A imagem de Deus que vai se afirmando hoje também inclui o caráter dinâmico do Universo e da vida e a autonomia do criado, que as ciências modernas realçam. Não temos mais uma visão estática das coisas nem sobrenaturalista (como se o criado precisasse de intervenções constantes extraordinárias de um outro mundo). A criação e a salvação são um processo que requer desenvolvimento, com todos os percalços do caminho. A nossa confiança é que Deus conduz, de forma transcendental, essa dinâmica, sabendo tirar de seus males bens ainda maiores. Deus é visto como o criador e fiador do processo e da dinamicidade de sua obra, seu Alfa e seu Ômega. A autonomia dos processos naturais e humanos nos falam da consistência própria do criado. Este não opera segundo leis que estão fora. Isso nos ensina que devemos indagar e ouvir também as leis próprias das coisas terrestres e criadas para captar ou discernir a vontade de Deus. Isso funda a nossa responsabilidade com o criado e a história. Embora não estejam excluídas irrupções da ação transcendental de Deus em pontos determinados do criado, de ordinário o criado opera por si, em seus diversos planos: o natural como natural e o livre como livre. A ação transcendental de Deus sustenta a autonomia da criação, não a destrói, cuidando, contudo, de direcionar o processo para o Ômega da salvação.

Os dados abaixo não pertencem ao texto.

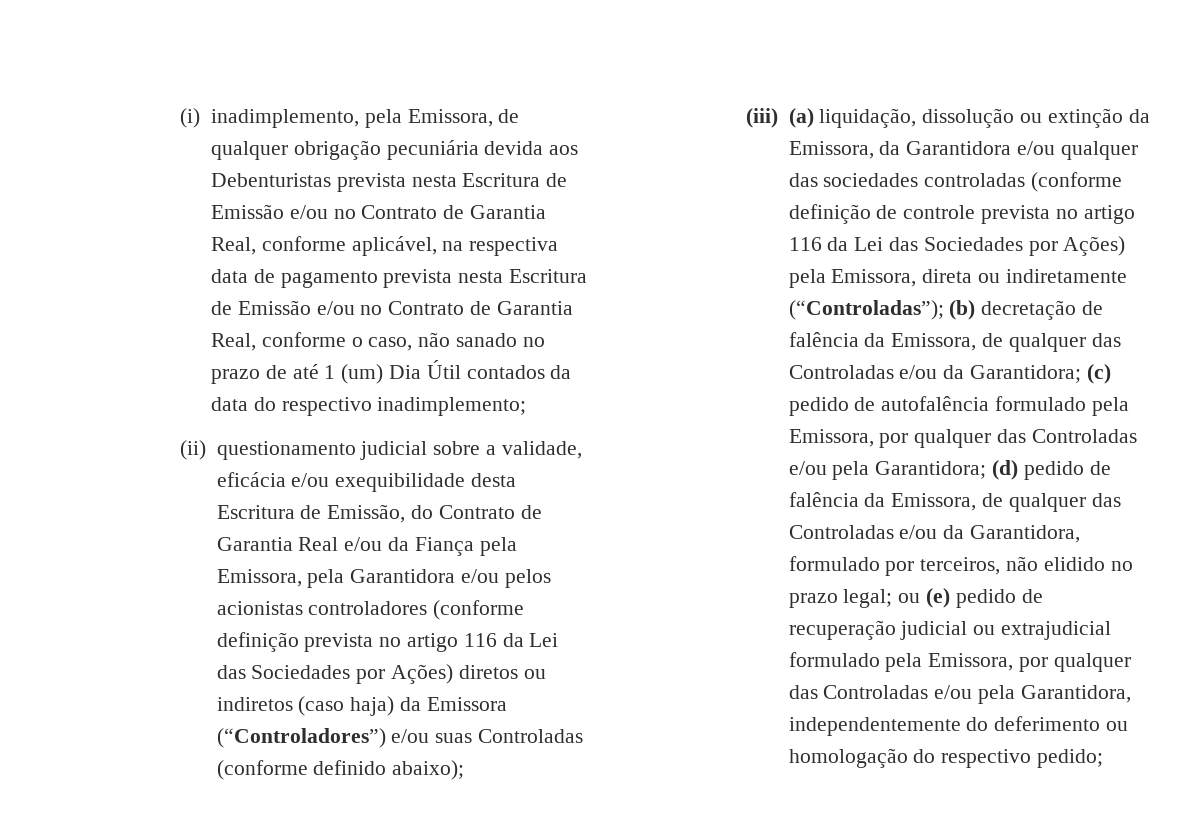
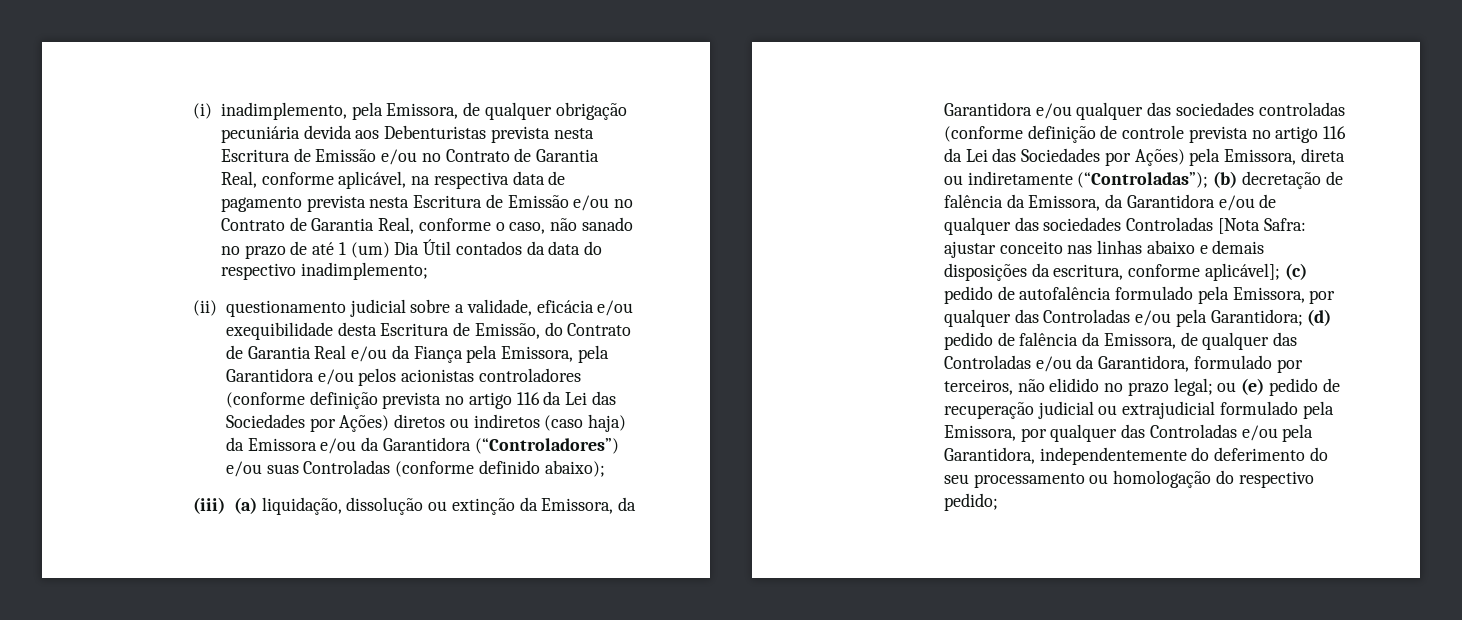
- (ii) questionamento judicial sobre a validade, eficácia e/ou exequibilidade desta Escritura de Emissão, do Contrato de Garantia Real e/ou da Fiança pela Emissora, pela Garantidora e/ou pelos acionistas controladores (conforme definição prevista no artigo 116 da Lei das Sociedades por Ações) diretos ou indiretos (caso haja) da Emissora (“Controladores”) e/ou suas Controladas (conforme definido abaixo);
+ (ii) questionamento judicial sobre a validade, eficácia e/ou exequibilidade desta Escritura de Emissão, do Contrato de Garantia Real e/ou da Fiança pela Emissora, pela Garantidora e/ou pelos acionistas controladores (conforme definição prevista no artigo 116 da Lei das Sociedades por Ações) diretos ou indiretos (caso haja) da Emissora e/ou da Garantidora (“Controladores”) e/ou suas Controladas (conforme definido abaixo);
- (b) decretação de falência da Emissora, de qualquer das Controladas e/ou da Garantidora;
+ (b) decretação de falência da Emissora, da Garantidora e/ou de qualquer das sociedades Controladas [Nota Safra: ajustar conceito nas linhas abaixo e demais disposições da escritura, conforme aplicável];
- ou (e) pedido de recuperação judicial ou extrajudicial formulado pela Emissora, por qualquer das Controladas e/ou pela Garantidora, independentemente do deferimento ou homologação do respectivo pedido;
+ ou (e) pedido de recuperação judicial ou extrajudicial formulado pela Emissora, por qualquer das Controladas e/ou pela Garantidora, independentemente do deferimento do seu processamento ou homologação do respectivo pedido;

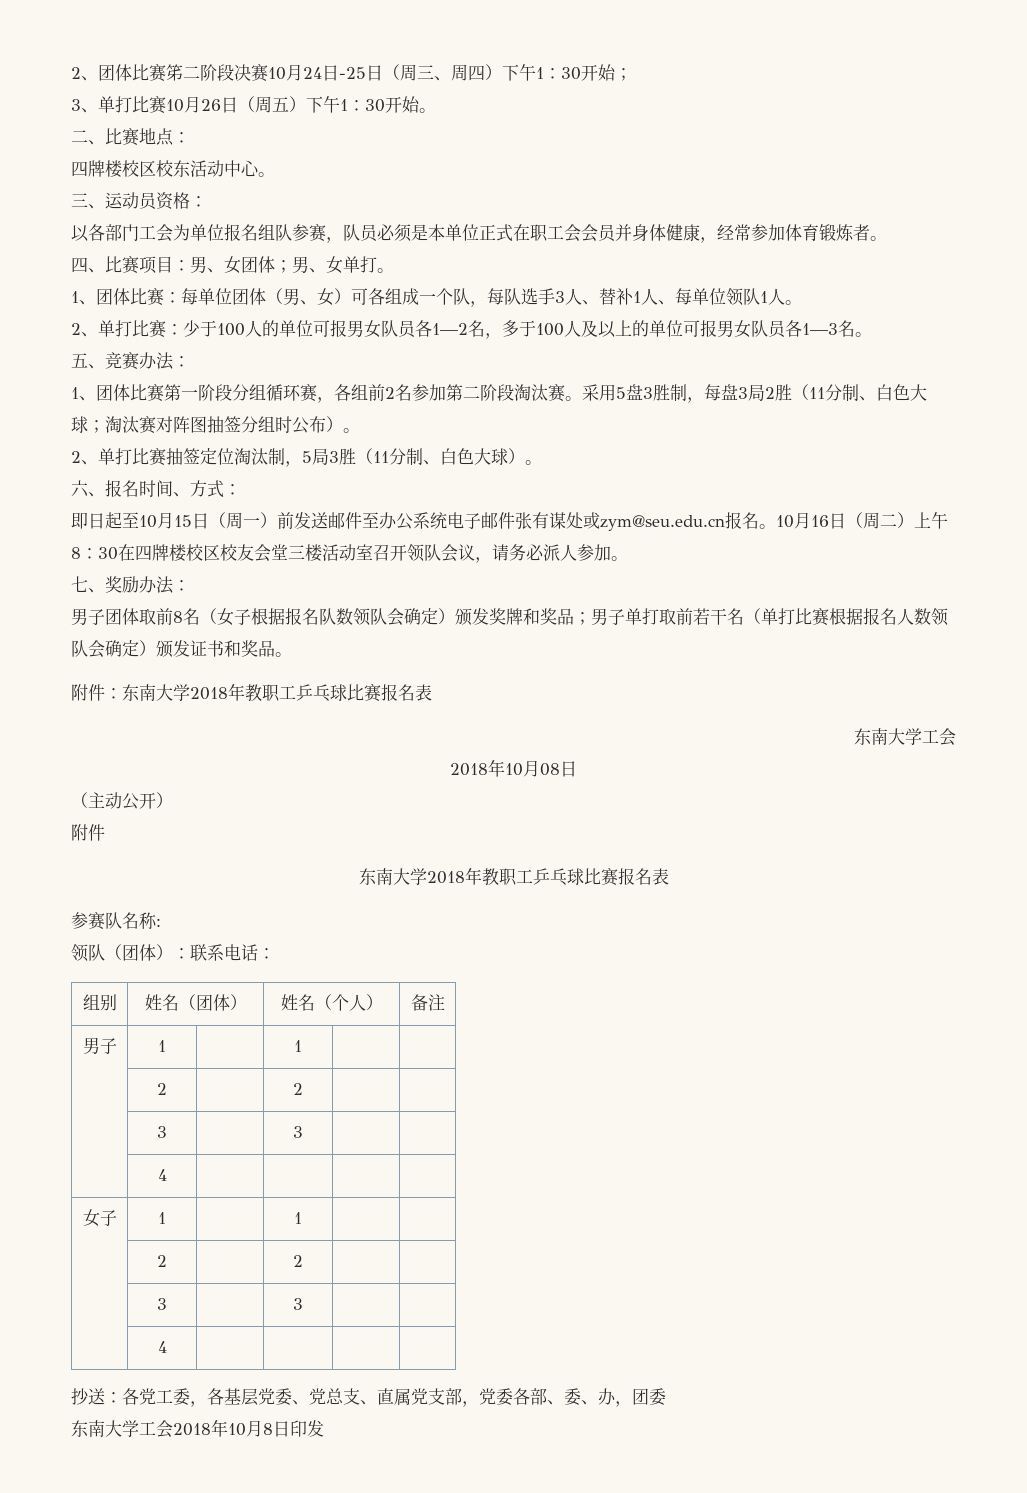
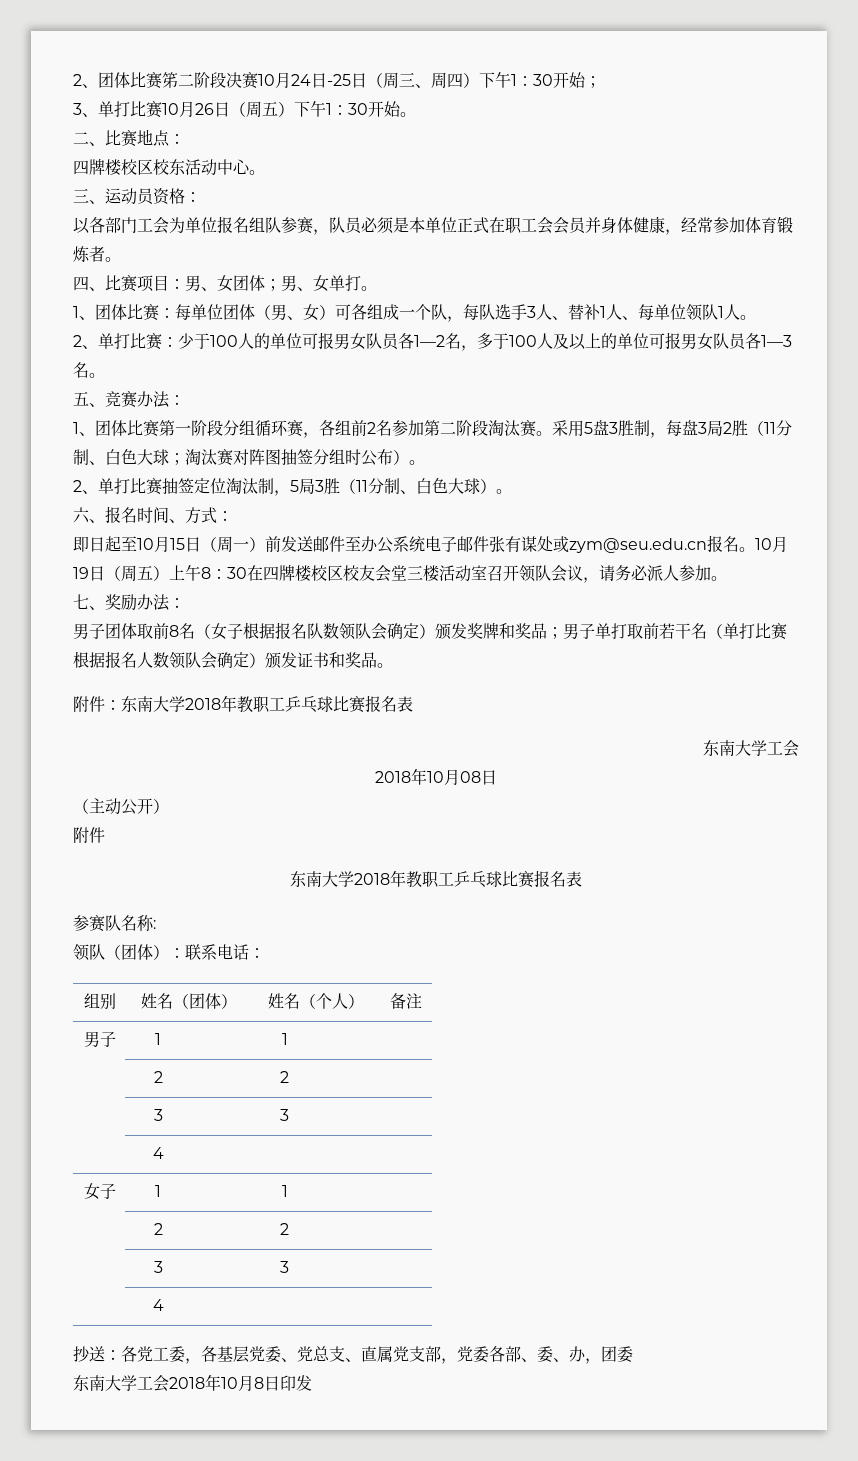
- 10月16日（周二）上午8：30在四牌楼校区校友会堂三楼活动室召开领队会议，请务必派人参加。
+ 10月19日（周五）上午8：30在四牌楼校区校友会堂三楼活动室召开领队会议，请务必派人参加。

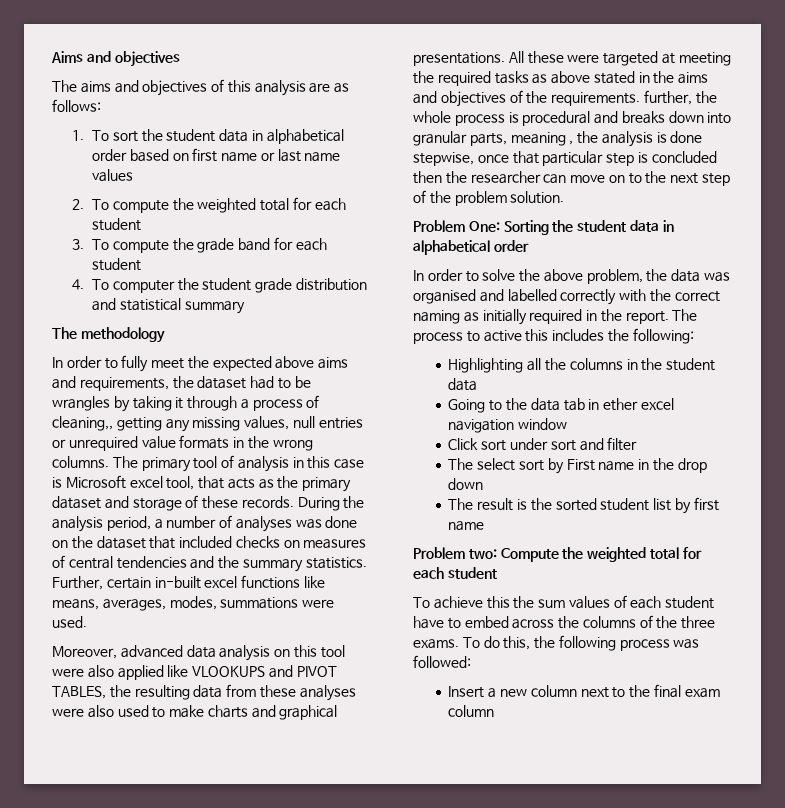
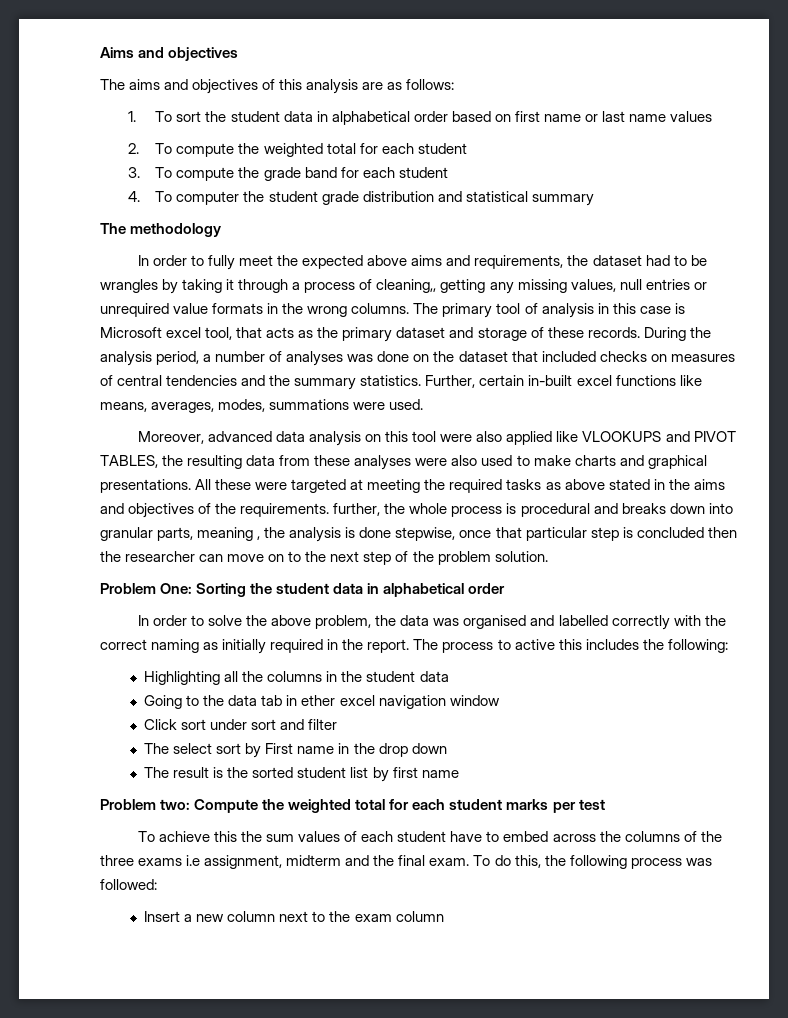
- Problem two: Compute the weighted total for each student
+ Problem two: Compute the weighted total for each student marks per test
- To achieve this the sum values of each student have to embed across the columns of the three exams.
+ To achieve this the sum values of each student have to embed across the columns of the three exams i.e assignment, midterm and the final exam.
- Insert a new column next to the final exam column
+ Insert a new column next to the exam column

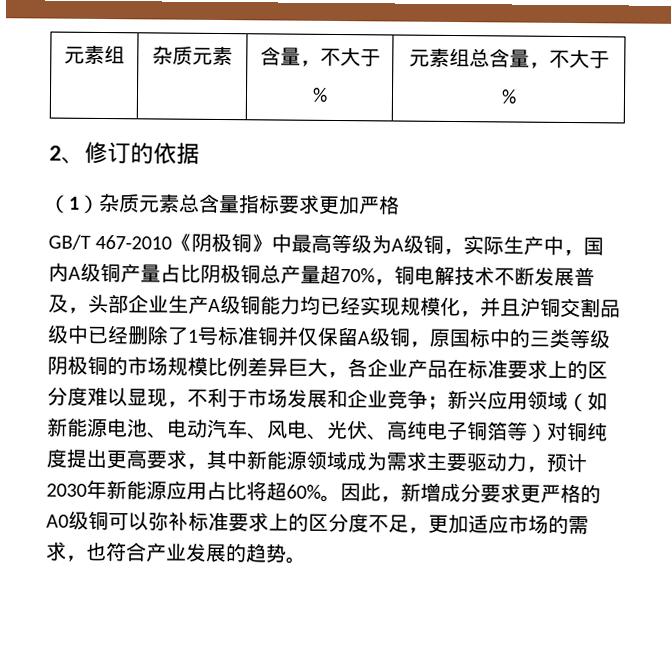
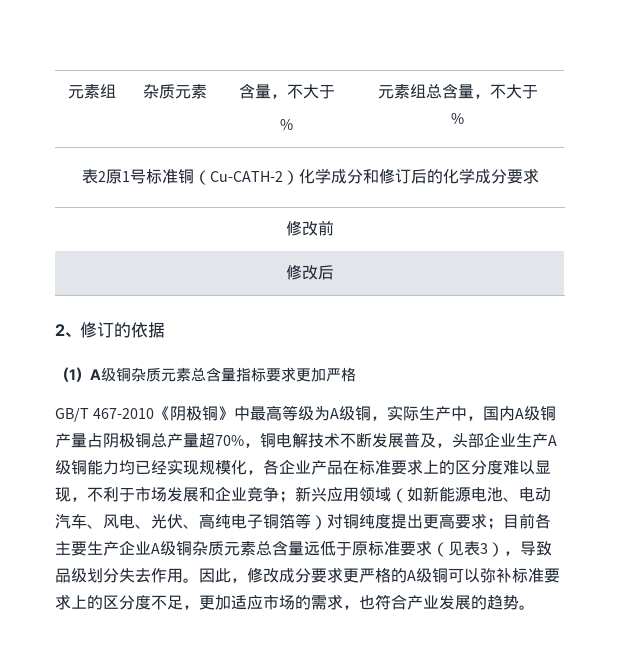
+ 表2原1号标准铜（Cu-CATH-2）化学成分和修订后的化学成分要求
+ 修改前
+ 修改后
- （1）杂质元素总含量指标要求更加严格
+ （1）A级铜杂质元素总含量指标要求更加严格
- GB/T 467-2010《阴极铜》中最高等级为A级铜，实际生产中，国内A级铜产量占比阴极铜总产量超70%，铜电解技术不断发展普及，头部企业生产A级铜能力均已经实现规模化，并且沪铜交割品级中已经删除了1号标准铜并仅保留A级铜，原国标中的三类等级阴极铜的市场规模比例差异巨大，各企业产品在标准要求上的区分度难以显现，不利于市场发展和企业竞争；
+ GB/T 467-2010《阴极铜》中最高等级为A级铜，实际生产中，国内A级铜产量占阴极铜总产量超70%，铜电解技术不断发展普及，头部企业生产A级铜能力均已经实现规模化，各企业产品在标准要求上的区分度难以显现，不利于市场发展和企业竞争；
- 新兴应用领域（如新能源电池、电动汽车、风电、光伏、高纯电子铜箔等）对铜纯度提出更高要求，其中新能源领域成为需求主要驱动力，预计2030年新能源应用占比将超60%。
+ 新兴应用领域（如新能源电池、电动汽车、风电、光伏、高纯电子铜箔等）对铜纯度提出更高要求；目前各主要生产企业A级铜杂质元素总含量远低于原标准要求（见表3），导致品级划分失去作用。
- 因此，新增成分要求更严格的A0级铜可以弥补标准要求上的区分度不足，更加适应市场的需求，也符合产业发展的趋势。
+ 因此，修改成分要求更严格的A级铜可以弥补标准要求上的区分度不足，更加适应市场的需求，也符合产业发展的趋势。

O nosso compromisso com o criado em seu processo dinâmico (compromisso com as realidades naturais, históricas e sociais) é realçado pela nova imagem de Deus, mas isso não desmonta a mística; antes, exige-a. Deus não se esgota no processo (não professamos o panteísmo processual), mas é o Ser que faz ser o processo, e isso com a colaboração da nossa liberdade. Ao Ser podemos aderir com a inteligência e o afeto em uma união verdadeiramente mística. Essa união oferece uma qualidade extraordinariamente nova ao nosso modo de ser, de pensar e agir.